3 Generalized linear model: Bioassay with Stan (4 points)
Replicate the computations for the bioassay example of section 3.7 (BDA3) using Stan.
Subtask 3.a)
Write down the model for the bioassay data in Stan syntax. For instructions in reporting your implementation, you can refer to parts 2 c) - g) in Assignment 5. Use the Gaussian prior as in Assignment 4 and 5, that is \[
\begin{aligned}
\begin{bmatrix}
\alpha \\ \beta
\end{bmatrix}
\sim
\text{N} \left( \mu_0, \Sigma_0 \right), \qquad
\text{where} \quad
\mu_0 = \begin{bmatrix} 0 \\ 10 \end{bmatrix} \quad \text{and} \quad
\Sigma_0 = \begin{bmatrix} 2^2 & 12 \\ 12 & 10^2 \end{bmatrix}.
\end{aligned}
\]
Tip
You will need Stan functions multi_normal and binomial_logit for implementing the prior and observation model, respectively. In Stan code, it is easiest to declare a variable (say theta) which is a two-element vector so that the first value denotes \(\alpha\) and latter one \(\beta\). This is because the multi_normal function that you need for implementing the prior requires a vector as an input.
Subtask 3.b)
Use \(\widehat{R}\) for convergence analysis. You can either use Eq. (11.4) in BDA3 or the later version that can be found in a recent article. You should specify which \(\widehat{R}\) you used. In R the best choice is to use function rhat_basic() or rhat() from the posterior package (see ?posterior::rhat_basic). To check \(\widehat{R}\) and other diagnostics, you can also call fit$summary(), where fit is the fit object returned by Stan’s sampling function. Report the \(\widehat{R}\) values both for \(\alpha\) and \(\beta\) and discuss the convergence of the chains. Briefly explain in your own words how to interpret the obtained\(\widehat{R}\)values.
Subtask 3.c)
Plot the draws for \(\alpha\) and \(\beta\) (scatter plot) and include this plot in your report. You can compare the results to Figure 3.3b in BDA3 to verify that your code gives sensible results. Notice though that the results in Figure 3.3b are generated from posterior with a uniform prior, so even when your algorithm works perfectly, the results will look slightly different (although fairly similar).
Subtask 3.d)
To develop the course and provide feedback to Stan developers, we collect information on which Stan setup you used and whether you had any problems in setting it up or using it. Please report,
Operating system (Linux, Mac, Windows) or jupyter.cs.aalto.fi?

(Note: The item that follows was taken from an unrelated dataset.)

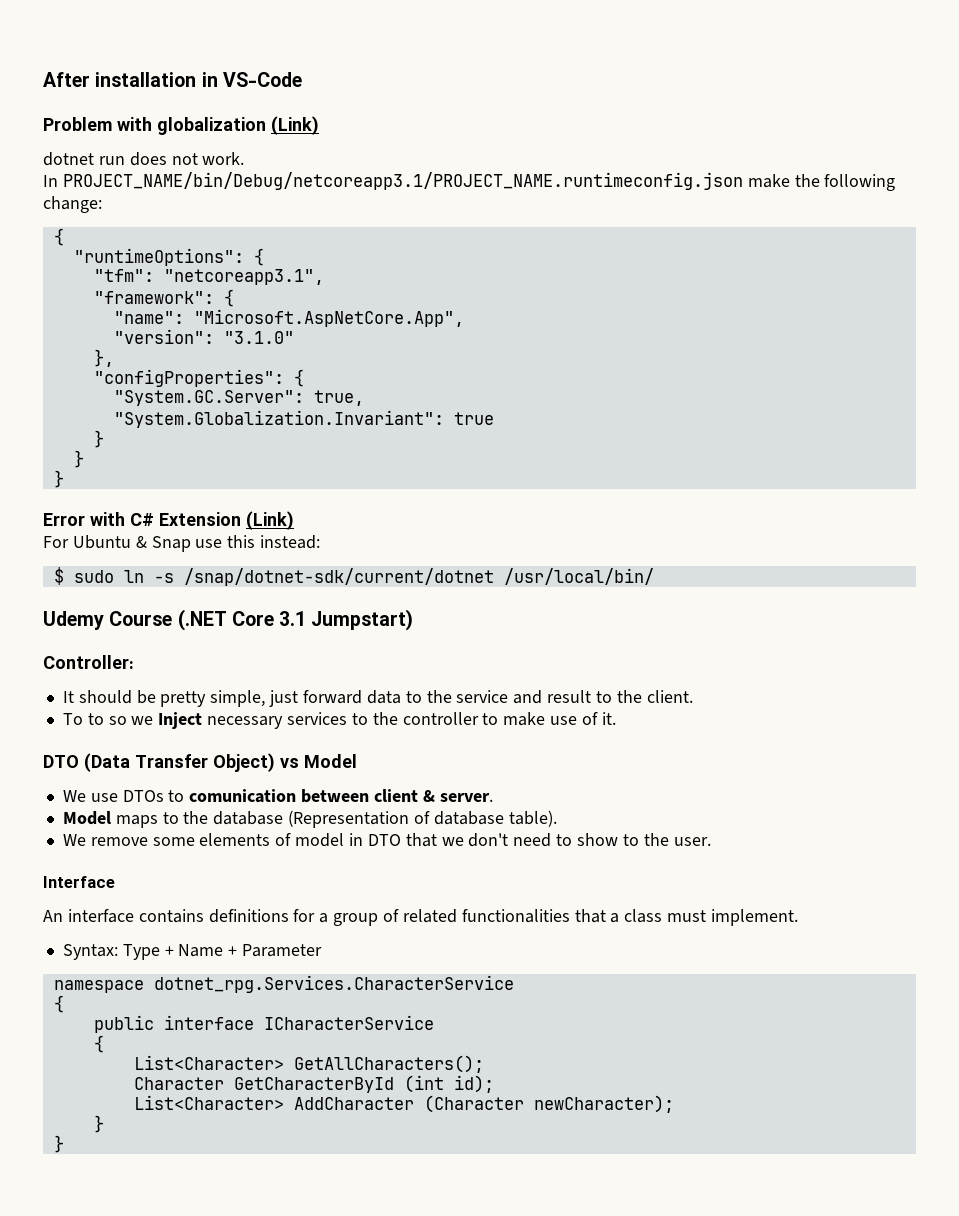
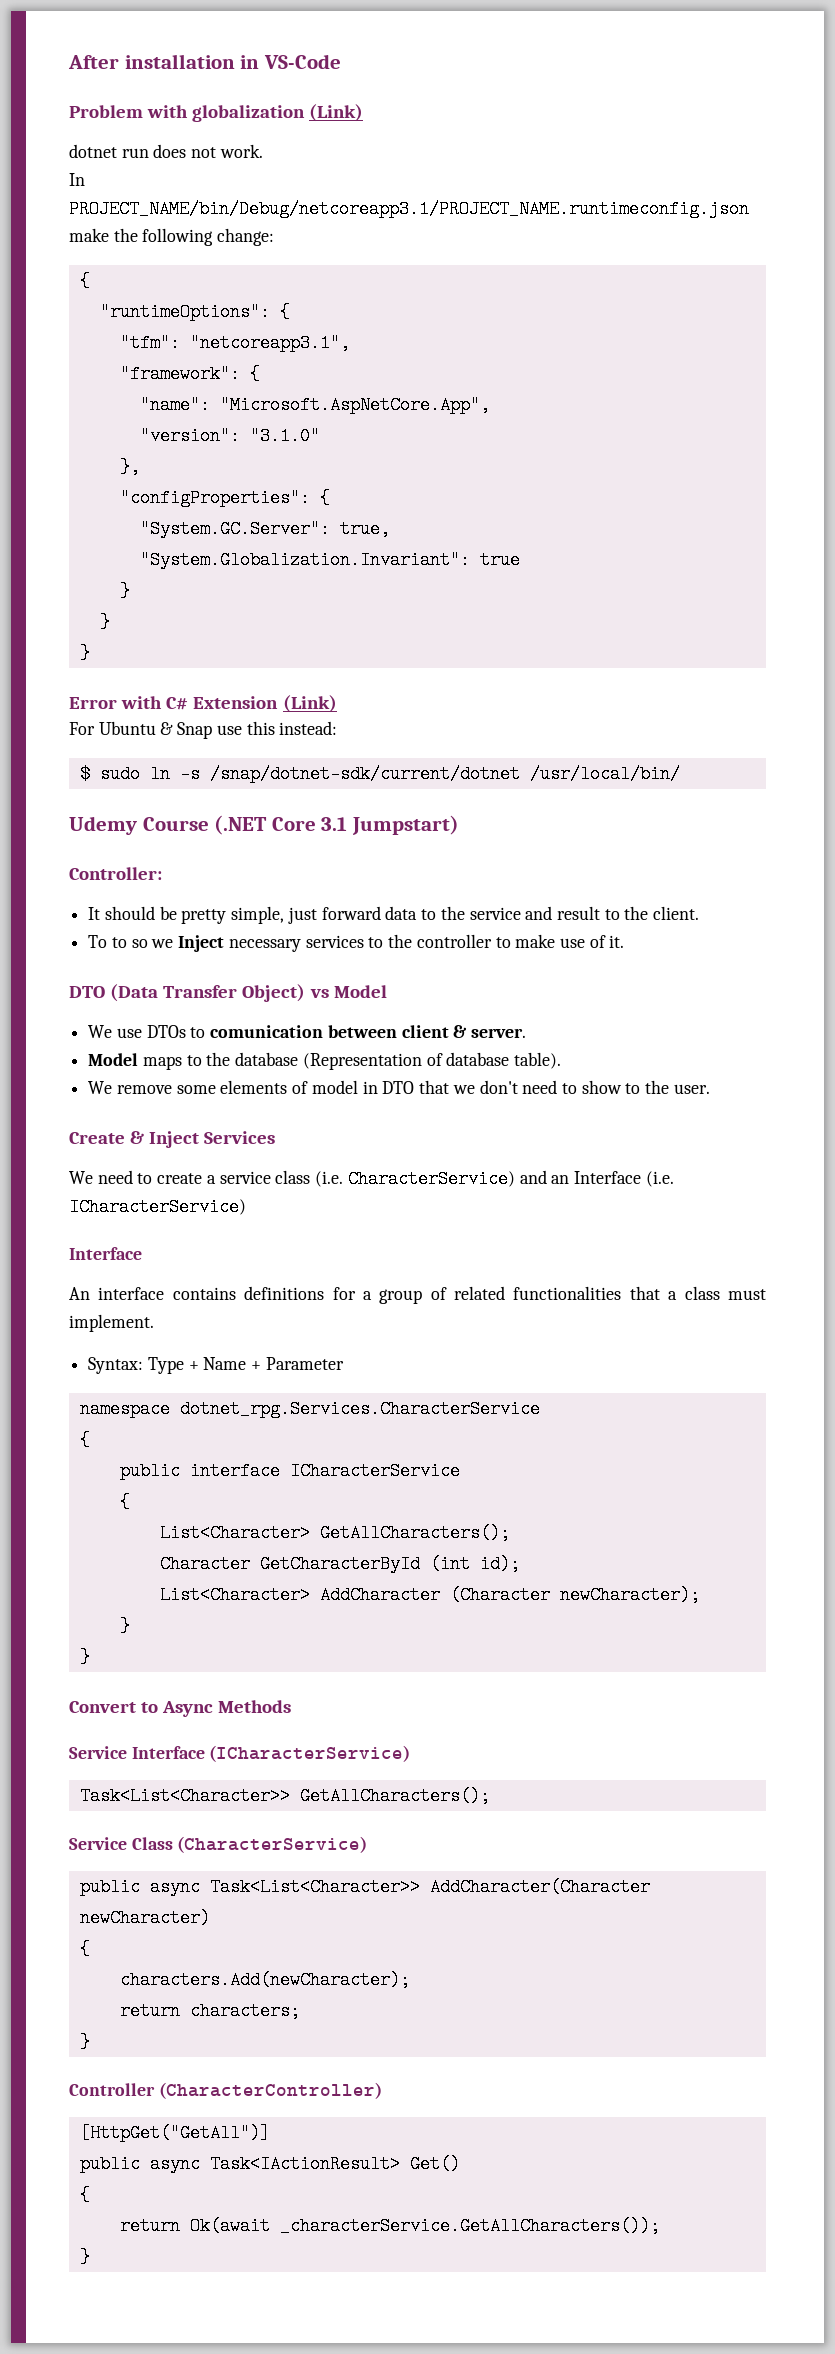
(711, 841) none -> [69,1131,276,1148] [69,1170,674,1188] [69,1198,246,1216] // Create & Inject Services // We need to create a service class (i.e. CharacterService) and an Interface (i.e. ICharacterService)
(64, 1144) none -> [69,1700,292,1717] [69,1745,411,1762] [79,1787,490,1805] [69,1836,368,1853] [79,1878,650,1896] [79,1909,210,1927] [79,1940,90,1958] [119,1971,410,1989] [119,2002,300,2020] [79,2033,90,2051] [69,2082,382,2099] [79,2124,270,2142] [79,2155,460,2173] [79,2186,90,2204] [119,2217,660,2235] [79,2248,90,2266] // Convert to Async Methods // Service Interface (ICharacterService) // Task<List<Character>> GetAllCharacters(); // Service Class (CharacterService) // public async Task<List<Character>> AddCharacter(Character newCharacter) // { // characters.Add(newCharacter); // return characters; // } // Controller (CharacterController) // [HttpGet("GetAll")] // public async Task<IActionResult> Get() // { // return Ok(await _characterService.GetAllCharacters()); // }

Programming environment used: R or Python?
Interface used: RStan, CmdStanR, PyStan, or CmdStanPy?
Did you have installation or compilation problems? Did you try first installing locally, but switched to jupyter.cs.aalto.fi?
In addition of these you can write what other things you found out difficult (or even frustrating) when making this assignment with Stan.
Rubric S3: Generalized linear model: Bioassay with Stan (4 points)
Q15:
Is the Stan model code included?
No
Yes
Q16:
Does the implemented Stan-model seem to be working?
No implementation
Model implemented but results not visualized/reported
Model implemented, but the results seem weird
Model seems to work correctly
Q17:
Are the R_hat-values reported (potential scale reduction factor, Eq. (11.4) in the BDA3)?
No
Yes, but only for alpha or beta
Yes, single values both for alpha and beta
Q18:
Is the interpretation of R_hat values correct (…)?
No interpretation or discussion about the R_hat-values, or conclusions clearly wrong
Somewhat correct
Interpretation correct
Q19:
Does the report contain a scatter plot about the draws? Do the results look reasonable, that is, roughly like in the Figure below …?
No plot included
Plot included, but the results do not look like in the figure above
Plot included, and the results look roughly like in the figure above
Q20:
Does the report contain description of Stan setup used and whether there were any problems in setting it up or using it?
No
Yes
Q21:
Even if the Stan model code is correct, there might be ways to give improve the layout or write the model in more elegant ways. This optional feedback box can be used to give additional suggestions for better Stan code.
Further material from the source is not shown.